[Itemized modification records]
----

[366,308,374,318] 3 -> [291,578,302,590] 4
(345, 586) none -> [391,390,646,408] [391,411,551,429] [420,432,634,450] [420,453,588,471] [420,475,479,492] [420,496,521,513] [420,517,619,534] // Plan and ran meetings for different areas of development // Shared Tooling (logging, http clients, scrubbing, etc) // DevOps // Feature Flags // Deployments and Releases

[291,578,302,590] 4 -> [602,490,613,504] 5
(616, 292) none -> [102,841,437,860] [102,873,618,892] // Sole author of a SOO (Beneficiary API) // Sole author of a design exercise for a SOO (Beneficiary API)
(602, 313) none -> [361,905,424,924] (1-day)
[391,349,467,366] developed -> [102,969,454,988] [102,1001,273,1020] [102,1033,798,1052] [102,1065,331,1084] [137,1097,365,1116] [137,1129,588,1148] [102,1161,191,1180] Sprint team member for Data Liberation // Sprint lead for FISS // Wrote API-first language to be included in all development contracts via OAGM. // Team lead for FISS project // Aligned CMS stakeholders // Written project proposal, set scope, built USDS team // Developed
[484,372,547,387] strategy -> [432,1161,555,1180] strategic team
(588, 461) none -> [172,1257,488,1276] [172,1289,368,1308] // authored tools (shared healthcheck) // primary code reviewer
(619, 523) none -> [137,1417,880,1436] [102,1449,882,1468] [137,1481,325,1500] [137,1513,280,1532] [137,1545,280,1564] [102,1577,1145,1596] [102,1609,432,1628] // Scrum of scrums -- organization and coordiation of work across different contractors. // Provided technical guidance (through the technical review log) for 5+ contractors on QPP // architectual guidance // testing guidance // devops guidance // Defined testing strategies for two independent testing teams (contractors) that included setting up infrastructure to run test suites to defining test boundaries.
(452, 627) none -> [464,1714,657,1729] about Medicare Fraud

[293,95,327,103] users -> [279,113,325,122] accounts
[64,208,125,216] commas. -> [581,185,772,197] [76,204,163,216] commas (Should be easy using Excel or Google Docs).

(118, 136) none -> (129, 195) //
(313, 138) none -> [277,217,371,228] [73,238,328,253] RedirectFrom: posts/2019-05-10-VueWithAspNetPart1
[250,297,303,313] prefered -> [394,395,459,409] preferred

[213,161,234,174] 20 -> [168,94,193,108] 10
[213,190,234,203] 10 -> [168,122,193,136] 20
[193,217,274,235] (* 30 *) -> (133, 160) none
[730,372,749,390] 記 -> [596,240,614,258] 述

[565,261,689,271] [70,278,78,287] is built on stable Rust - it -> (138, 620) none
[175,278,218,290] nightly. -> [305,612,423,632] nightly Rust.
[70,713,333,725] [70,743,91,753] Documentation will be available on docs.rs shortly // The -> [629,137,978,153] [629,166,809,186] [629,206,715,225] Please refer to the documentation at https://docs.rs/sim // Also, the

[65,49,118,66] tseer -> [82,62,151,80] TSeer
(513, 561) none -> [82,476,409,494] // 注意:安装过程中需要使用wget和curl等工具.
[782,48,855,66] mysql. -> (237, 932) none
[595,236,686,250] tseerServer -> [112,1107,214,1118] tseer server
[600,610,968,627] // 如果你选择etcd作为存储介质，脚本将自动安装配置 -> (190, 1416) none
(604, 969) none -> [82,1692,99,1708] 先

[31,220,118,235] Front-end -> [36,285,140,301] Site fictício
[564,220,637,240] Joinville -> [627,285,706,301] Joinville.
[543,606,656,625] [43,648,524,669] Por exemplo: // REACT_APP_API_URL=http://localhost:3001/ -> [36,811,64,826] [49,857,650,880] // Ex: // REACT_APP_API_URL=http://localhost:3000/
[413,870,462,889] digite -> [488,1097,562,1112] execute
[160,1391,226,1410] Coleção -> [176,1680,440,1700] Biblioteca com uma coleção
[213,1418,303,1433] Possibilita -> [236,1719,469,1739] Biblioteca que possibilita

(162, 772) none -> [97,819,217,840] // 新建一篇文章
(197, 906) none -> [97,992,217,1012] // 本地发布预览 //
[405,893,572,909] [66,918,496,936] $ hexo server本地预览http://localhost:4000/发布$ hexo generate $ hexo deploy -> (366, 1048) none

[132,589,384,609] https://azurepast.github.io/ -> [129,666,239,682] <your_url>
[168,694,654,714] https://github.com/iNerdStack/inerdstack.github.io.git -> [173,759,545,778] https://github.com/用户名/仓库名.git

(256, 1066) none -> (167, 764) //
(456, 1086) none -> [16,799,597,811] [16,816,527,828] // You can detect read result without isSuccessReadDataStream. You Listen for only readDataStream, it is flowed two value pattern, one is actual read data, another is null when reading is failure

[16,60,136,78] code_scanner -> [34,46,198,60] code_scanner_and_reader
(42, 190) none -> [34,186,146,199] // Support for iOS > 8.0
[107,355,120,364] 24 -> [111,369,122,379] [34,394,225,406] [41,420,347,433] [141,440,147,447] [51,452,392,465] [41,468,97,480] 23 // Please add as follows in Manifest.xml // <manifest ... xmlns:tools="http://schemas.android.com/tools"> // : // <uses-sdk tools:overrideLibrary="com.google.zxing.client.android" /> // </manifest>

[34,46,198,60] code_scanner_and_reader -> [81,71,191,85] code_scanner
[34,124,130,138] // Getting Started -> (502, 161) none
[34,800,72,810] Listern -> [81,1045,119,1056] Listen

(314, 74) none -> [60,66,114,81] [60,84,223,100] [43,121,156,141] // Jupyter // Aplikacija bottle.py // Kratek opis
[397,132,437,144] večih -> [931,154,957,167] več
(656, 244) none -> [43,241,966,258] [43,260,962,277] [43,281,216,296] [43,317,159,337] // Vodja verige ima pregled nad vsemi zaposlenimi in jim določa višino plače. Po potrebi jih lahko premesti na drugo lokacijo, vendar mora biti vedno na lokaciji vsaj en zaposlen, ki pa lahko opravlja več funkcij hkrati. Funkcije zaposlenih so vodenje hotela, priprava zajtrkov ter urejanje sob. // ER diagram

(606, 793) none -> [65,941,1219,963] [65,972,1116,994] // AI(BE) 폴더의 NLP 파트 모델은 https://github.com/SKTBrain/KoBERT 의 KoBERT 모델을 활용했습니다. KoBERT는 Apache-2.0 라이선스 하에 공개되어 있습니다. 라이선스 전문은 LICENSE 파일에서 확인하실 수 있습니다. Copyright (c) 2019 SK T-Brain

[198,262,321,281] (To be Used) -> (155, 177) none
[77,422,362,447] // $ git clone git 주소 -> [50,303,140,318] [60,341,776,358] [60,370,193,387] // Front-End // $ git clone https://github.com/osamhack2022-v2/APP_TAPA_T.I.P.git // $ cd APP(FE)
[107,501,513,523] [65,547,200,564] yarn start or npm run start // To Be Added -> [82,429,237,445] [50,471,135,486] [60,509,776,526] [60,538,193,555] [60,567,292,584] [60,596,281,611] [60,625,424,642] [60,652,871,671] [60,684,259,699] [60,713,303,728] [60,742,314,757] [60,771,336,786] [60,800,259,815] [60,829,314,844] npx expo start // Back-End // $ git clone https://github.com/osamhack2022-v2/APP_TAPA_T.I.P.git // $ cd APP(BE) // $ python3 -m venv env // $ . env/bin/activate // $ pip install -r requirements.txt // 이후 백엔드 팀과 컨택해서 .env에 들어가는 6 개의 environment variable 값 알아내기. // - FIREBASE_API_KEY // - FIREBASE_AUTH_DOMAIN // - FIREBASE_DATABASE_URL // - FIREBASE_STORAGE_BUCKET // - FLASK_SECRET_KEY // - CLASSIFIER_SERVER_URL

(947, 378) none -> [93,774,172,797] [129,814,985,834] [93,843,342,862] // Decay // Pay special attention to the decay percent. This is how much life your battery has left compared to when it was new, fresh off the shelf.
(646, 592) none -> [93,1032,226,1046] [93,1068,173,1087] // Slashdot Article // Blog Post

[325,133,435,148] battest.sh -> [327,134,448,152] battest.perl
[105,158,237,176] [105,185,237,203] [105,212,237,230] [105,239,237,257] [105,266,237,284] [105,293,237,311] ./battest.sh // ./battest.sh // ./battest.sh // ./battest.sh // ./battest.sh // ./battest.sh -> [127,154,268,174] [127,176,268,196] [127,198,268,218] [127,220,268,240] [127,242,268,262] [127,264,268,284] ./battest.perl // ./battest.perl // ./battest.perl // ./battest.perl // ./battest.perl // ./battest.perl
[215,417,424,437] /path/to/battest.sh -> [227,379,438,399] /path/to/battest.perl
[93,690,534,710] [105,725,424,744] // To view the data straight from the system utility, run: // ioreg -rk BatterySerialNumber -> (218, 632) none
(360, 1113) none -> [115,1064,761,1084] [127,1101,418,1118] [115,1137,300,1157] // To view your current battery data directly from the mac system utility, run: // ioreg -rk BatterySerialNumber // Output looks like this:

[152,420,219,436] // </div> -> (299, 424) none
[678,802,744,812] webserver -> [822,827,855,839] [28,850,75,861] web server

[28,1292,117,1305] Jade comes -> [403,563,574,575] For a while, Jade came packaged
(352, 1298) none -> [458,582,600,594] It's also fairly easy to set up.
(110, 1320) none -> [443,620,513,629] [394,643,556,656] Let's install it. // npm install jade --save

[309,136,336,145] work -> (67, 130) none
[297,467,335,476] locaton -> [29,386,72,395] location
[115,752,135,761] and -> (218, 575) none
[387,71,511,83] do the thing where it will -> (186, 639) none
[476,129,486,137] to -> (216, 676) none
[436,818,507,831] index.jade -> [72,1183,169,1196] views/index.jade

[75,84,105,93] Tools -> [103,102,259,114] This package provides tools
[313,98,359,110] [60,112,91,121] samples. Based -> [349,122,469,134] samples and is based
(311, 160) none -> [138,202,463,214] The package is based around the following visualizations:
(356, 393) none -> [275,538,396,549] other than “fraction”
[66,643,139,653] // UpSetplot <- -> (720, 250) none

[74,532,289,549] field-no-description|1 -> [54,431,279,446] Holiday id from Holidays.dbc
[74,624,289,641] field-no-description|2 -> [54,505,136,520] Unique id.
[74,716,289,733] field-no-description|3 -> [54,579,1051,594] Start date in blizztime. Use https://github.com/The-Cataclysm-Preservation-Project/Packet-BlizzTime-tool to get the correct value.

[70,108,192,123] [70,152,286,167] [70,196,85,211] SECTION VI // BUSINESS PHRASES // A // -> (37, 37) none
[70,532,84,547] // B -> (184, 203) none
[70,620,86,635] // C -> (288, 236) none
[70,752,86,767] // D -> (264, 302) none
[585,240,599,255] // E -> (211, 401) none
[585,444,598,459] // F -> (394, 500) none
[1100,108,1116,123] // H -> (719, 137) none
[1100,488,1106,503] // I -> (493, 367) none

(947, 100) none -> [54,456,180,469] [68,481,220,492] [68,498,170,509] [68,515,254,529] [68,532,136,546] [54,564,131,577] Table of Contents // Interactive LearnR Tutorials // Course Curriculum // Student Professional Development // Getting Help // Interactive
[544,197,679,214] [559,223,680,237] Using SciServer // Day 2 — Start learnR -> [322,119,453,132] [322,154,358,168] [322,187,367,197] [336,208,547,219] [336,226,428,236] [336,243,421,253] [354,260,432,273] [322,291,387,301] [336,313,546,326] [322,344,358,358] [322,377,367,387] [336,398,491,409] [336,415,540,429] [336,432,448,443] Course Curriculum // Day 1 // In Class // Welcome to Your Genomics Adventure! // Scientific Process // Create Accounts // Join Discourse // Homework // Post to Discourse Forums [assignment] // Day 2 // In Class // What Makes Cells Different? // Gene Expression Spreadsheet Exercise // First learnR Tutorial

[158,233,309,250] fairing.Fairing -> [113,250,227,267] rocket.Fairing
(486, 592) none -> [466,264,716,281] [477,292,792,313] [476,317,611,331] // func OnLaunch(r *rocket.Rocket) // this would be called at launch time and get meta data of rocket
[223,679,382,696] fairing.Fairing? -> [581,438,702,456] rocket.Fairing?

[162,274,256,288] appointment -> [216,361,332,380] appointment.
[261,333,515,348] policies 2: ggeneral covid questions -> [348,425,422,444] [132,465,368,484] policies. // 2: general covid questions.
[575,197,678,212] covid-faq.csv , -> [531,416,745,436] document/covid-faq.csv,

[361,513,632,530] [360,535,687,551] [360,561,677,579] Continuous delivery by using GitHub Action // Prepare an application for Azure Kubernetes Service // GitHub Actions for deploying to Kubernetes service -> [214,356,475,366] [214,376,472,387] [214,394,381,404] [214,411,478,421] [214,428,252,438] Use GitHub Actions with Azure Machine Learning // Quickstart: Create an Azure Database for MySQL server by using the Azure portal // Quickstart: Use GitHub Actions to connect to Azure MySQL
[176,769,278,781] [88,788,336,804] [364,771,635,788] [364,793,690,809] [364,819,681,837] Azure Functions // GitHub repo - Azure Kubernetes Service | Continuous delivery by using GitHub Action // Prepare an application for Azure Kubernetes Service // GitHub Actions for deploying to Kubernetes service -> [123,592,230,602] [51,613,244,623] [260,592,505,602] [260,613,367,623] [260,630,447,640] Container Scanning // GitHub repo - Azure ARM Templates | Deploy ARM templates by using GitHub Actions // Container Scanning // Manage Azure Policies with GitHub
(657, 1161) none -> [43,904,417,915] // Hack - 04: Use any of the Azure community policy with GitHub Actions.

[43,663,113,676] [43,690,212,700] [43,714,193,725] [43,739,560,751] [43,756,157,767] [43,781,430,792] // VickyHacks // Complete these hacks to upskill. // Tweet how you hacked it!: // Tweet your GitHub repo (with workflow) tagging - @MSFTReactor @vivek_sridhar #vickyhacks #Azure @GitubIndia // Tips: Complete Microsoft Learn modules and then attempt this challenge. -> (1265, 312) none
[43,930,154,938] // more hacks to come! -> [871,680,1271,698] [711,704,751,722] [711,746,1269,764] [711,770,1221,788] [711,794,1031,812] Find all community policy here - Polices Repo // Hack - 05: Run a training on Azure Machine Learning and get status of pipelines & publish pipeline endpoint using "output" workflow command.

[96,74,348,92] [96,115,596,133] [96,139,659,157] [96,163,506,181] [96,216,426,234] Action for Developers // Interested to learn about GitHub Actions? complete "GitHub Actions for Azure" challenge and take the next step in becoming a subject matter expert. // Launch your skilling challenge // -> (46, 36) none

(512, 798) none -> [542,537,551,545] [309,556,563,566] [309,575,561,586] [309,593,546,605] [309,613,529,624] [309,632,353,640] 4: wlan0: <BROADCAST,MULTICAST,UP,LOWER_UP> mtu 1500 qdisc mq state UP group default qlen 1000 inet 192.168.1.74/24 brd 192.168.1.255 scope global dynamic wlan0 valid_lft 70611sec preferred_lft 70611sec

----

EXERCISE >>
Your task is to retype the entries verbatim, starting with the line that holds "[261,333,515,348] policies 2: ggeneral" and stopping after the line that holds "(657, 1161) none".

EXPECTED OUTPUT >>
[261,333,515,348] policies 2: ggeneral covid questions -> [348,425,422,444] [132,465,368,484] policies. // 2: general covid questions.
[575,197,678,212] covid-faq.csv , -> [531,416,745,436] document/covid-faq.csv,

[361,513,632,530] [360,535,687,551] [360,561,677,579] Continuous delivery by using GitHub Action // Prepare an application for Azure Kubernetes Service // GitHub Actions for deploying to Kubernetes service -> [214,356,475,366] [214,376,472,387] [214,394,381,404] [214,411,478,421] [214,428,252,438] Use GitHub Actions with Azure Machine Learning // Quickstart: Create an Azure Database for MySQL server by using the Azure portal // Quickstart: Use GitHub Actions to connect to Azure MySQL
[176,769,278,781] [88,788,336,804] [364,771,635,788] [364,793,690,809] [364,819,681,837] Azure Functions // GitHub repo - Azure Kubernetes Service | Continuous delivery by using GitHub Action // Prepare an application for Azure Kubernetes Service // GitHub Actions for deploying to Kubernetes service -> [123,592,230,602] [51,613,244,623] [260,592,505,602] [260,613,367,623] [260,630,447,640] Container Scanning // GitHub repo - Azure ARM Templates | Deploy ARM templates by using GitHub Actions // Container Scanning // Manage Azure Policies with GitHub
(657, 1161) none -> [43,904,417,915] // Hack - 04: Use any of the Azure community policy with GitHub Actions.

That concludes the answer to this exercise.